So let’s eradicate the term ‘hearing impaired.’
Everyone who liked or responded to the status really liked the superhero terminology. So many hearing friends and family believe that I have superpowers because I’ve managed to figure out how to get by in the world with a lack of one sense.
Is it fair that a Dr. can call me ‘impaired’ when others think I’m a superhero?
To wrap it up – we can communicate with the world just fine, but often, it it is the hearing community which struggles to communicate with us.
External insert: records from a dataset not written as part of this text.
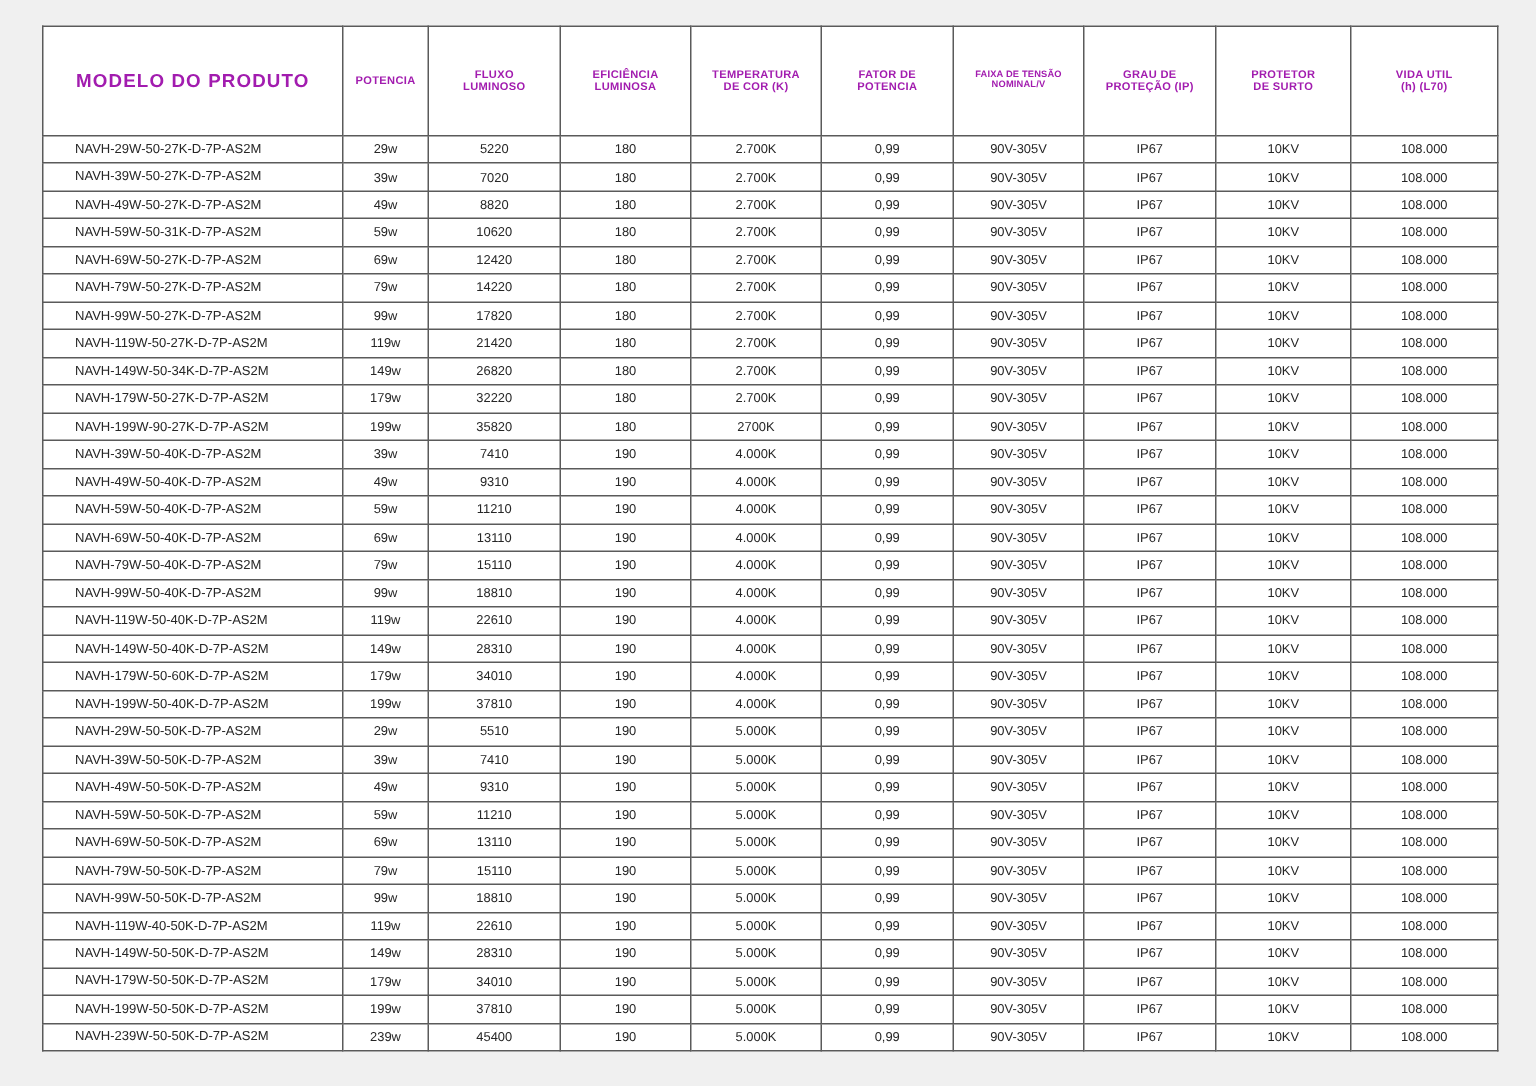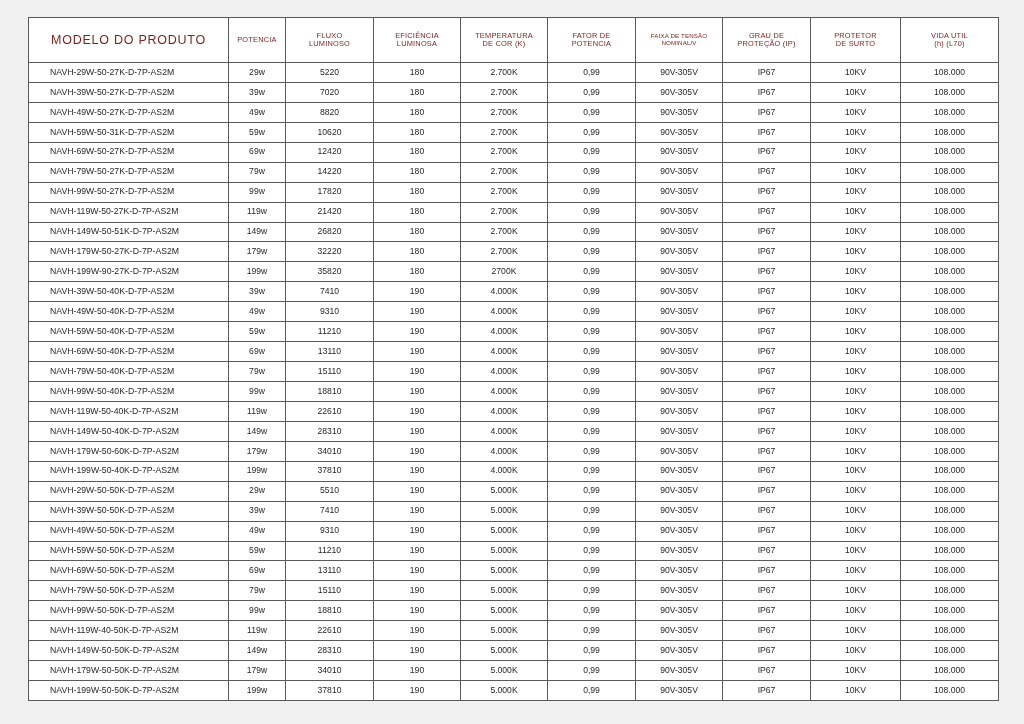"MODELO DO PRODUTO" thead th { color: #7f1d1d -> #a21caf; font-weight: normal -> bold; padding: 4px 2px -> 18px 2px }
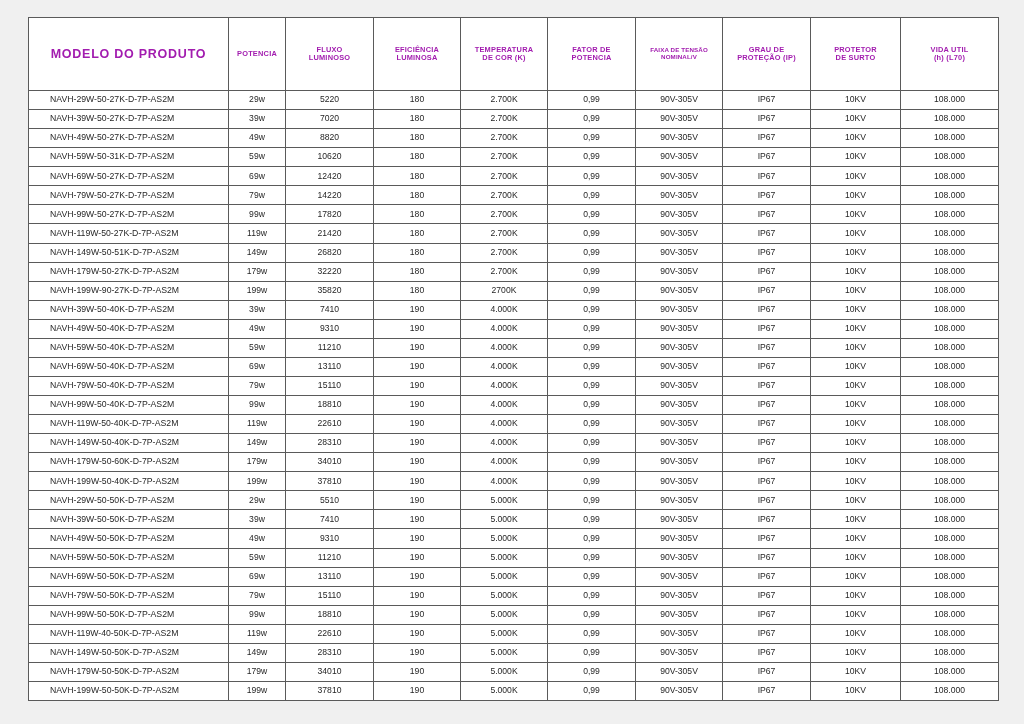"NAVH-149W-50-51K-D-7P-AS2M" td.cell-modelo { text: NAVH-149W-50-51K-D-7P-AS2M -> NAVH-149W-50-34K-D-7P-AS2M }
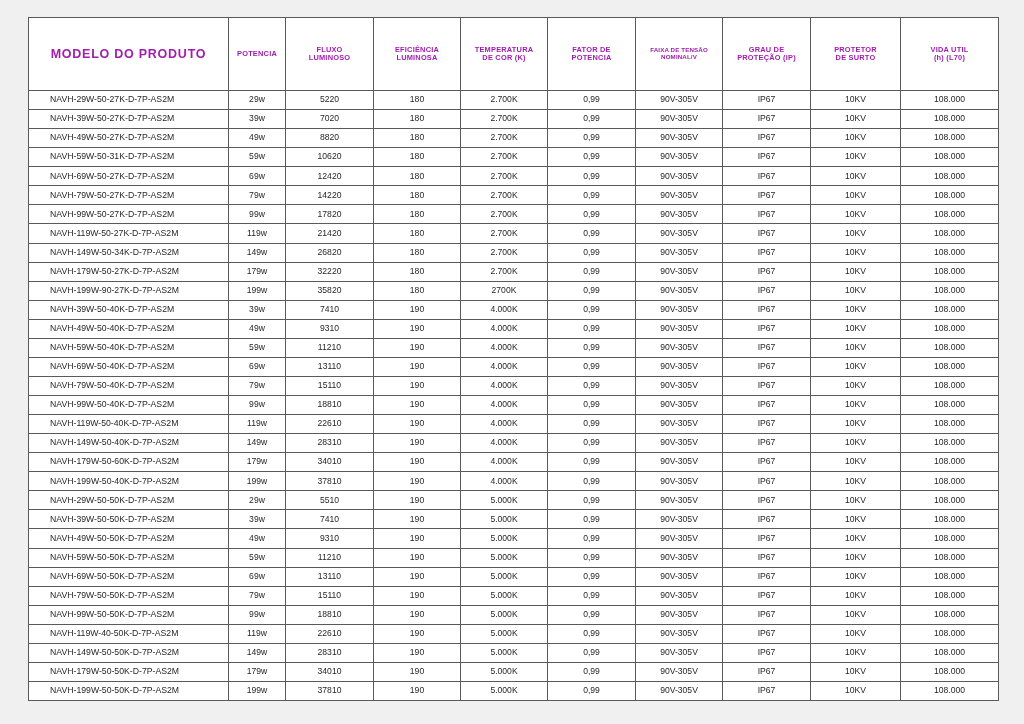"NAVH-239W-50-50K-D-7P-AS2M" tr { html: none -> <tr> <td>NAVH-239W-50-50K-D-7P-AS2M</td> <td>239w</td> <td>45400</td> <td>190</td> <td>5.000K</td> <td>0,99</td> <td>90V-305V</td> <td>IP67</td> <td>10KV</td> <td>108.000</td> </tr> }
In that sense who is the “impaired” party here?
More on this topic: Charlie Swinbourne: Hearing impaired? Hard of hearing? It’s hard to find the right term to ‘deafine’ yourself. I should know
Losing his hearing at the age of three never slowed Mark Levin down. Graduating from Columbia College Chicago in 2008 with a B.A. in Arts, Entertainment & Media Management, Mark has an all around passion for the music & entertainment industry. For the past 5 years Mark has worked with Sean Forbes and D-PAN: Deaf Professional Arts Network as a Tour & Event Manager, Assistant Director of Film, Guitarist, and many other roles. He has a passion for inspiring others and changing the worlds perception of the ever growing talents of the Deaf community.
Julia Spillman
September 23, 2013
I couldn’t agree more! I hated being referred to as a ‘handicapped’ child and have always hated the term ‘hearing impaired/impairment’. There is nothing wrong with stating you are deaf – cos let’s not beat about the bush, I am!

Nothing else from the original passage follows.